Send log4j2 stack traces over syslog

2019-07-24 20:17发布

问题:

I am trying to log stack traces into Logstash.

The logging stack is ELK (ElasticSearch, Logstash, Kibana).

The application producing logs is a Java application, using slf4j as a logging interface, and log4j2 as the logging implementation.
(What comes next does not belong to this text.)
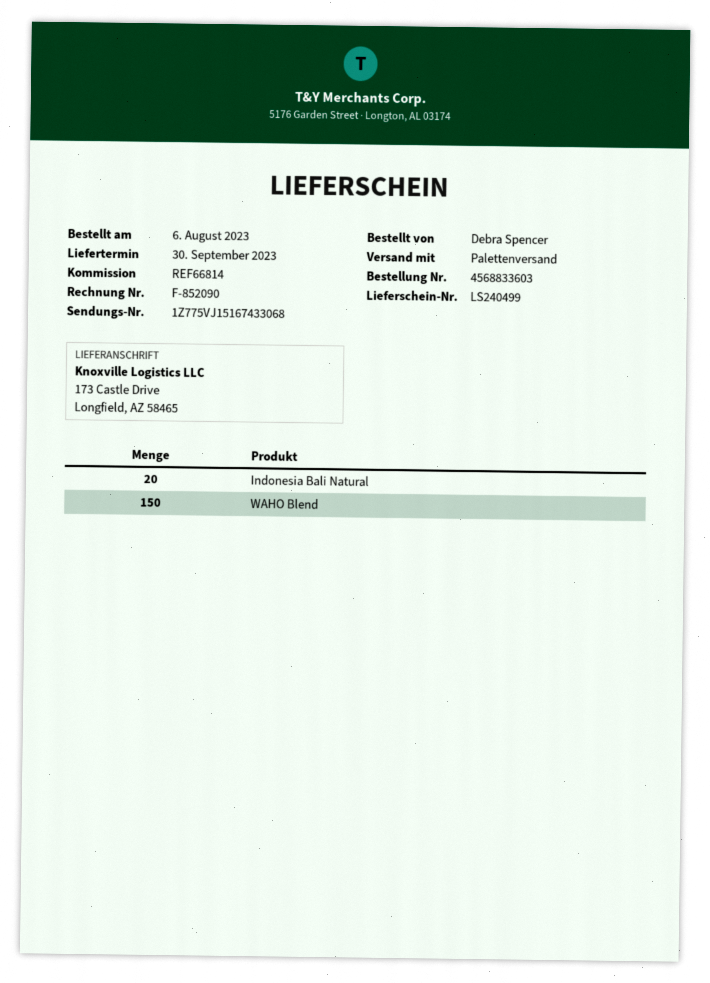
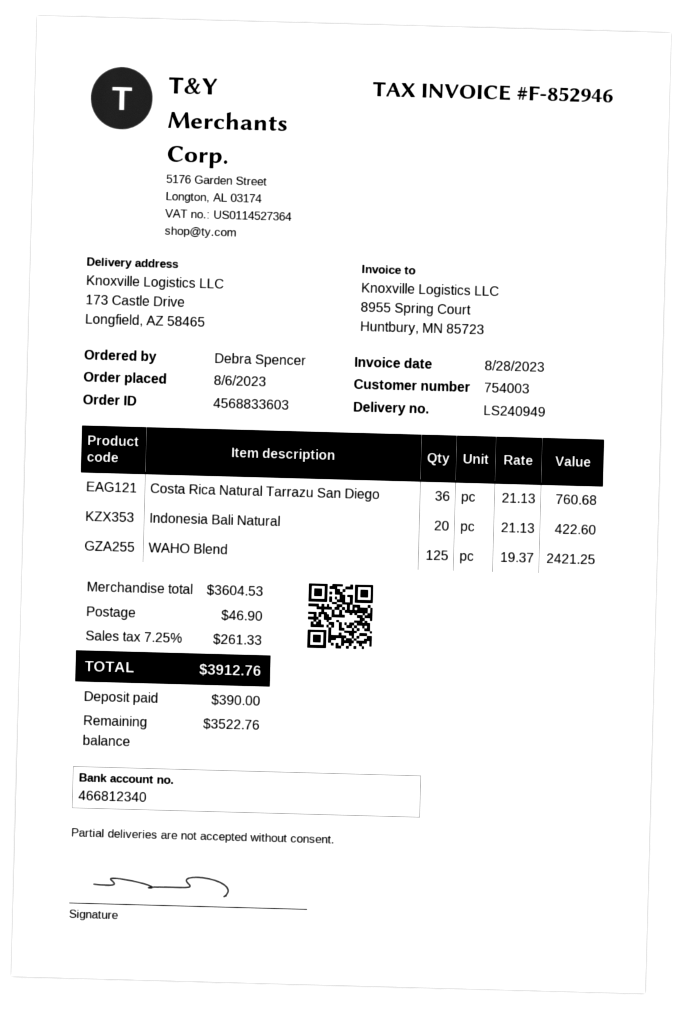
delivery note number: LS240499 -> LS240949
invoice number: F-852090 -> F-852946
WAHO Blend: 150 -> 125
Costa Rica Natural Tarrazu San Diego: none -> 36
The log4j2.xml declares this syslog Appender, with the RFC5424 format:

<Appenders>
  <Syslog name="RFC5424" format="RFC5424" host="localhost" port="8514"
          protocol="TCP" appName="MyApp" includeMDC="true" mdcId="mdc"
          facility="LOCAL0" enterpriseNumber="18060" newLine="true"
          messageId="Audit" id="App">
    <LoggerFields>
      <KeyValuePair key="thread" value="%t"/>
      <KeyValuePair key="priority" value="%p"/>
      <KeyValuePair key="category" value="%c"/>
      <KeyValuePair key="exception" value="%ex{full}"/>
    </LoggerFields>
  </Syslog>
</Appenders>

I log a Throwable from the Java application like so:

org.slf4j.LoggerFactory.getLogger("exception_test").error("Testing errors", new RuntimeException("Exception message"));

When an exception is logged, Logstash traces something like this to show me what it persists:

{
   "@timestamp":"2016-11-08T11:08:10.387Z",
   "port":60397,
   "@version":"1",
   "host":"127.0.0.1",
   "message":"<131>1 2016-11-08T11:08:10.386Z MyComputer.local MyApp - Audit [mdc@18060 category=\"exception_test\" exception=\"java.lang.RuntimeException: Exception message",
   "type":"syslog",
   "tags":[
      "_grokparsefailure"
   ]
}

And I confirm that Kibana displays exactly the same JSON within the _source field of one of its log entries.

There's a problem here: no stack trace is saved. And the message, "Testing errors", is lost.

The "tags":["_grokparsefailure"] is unfortunate but not related to this question.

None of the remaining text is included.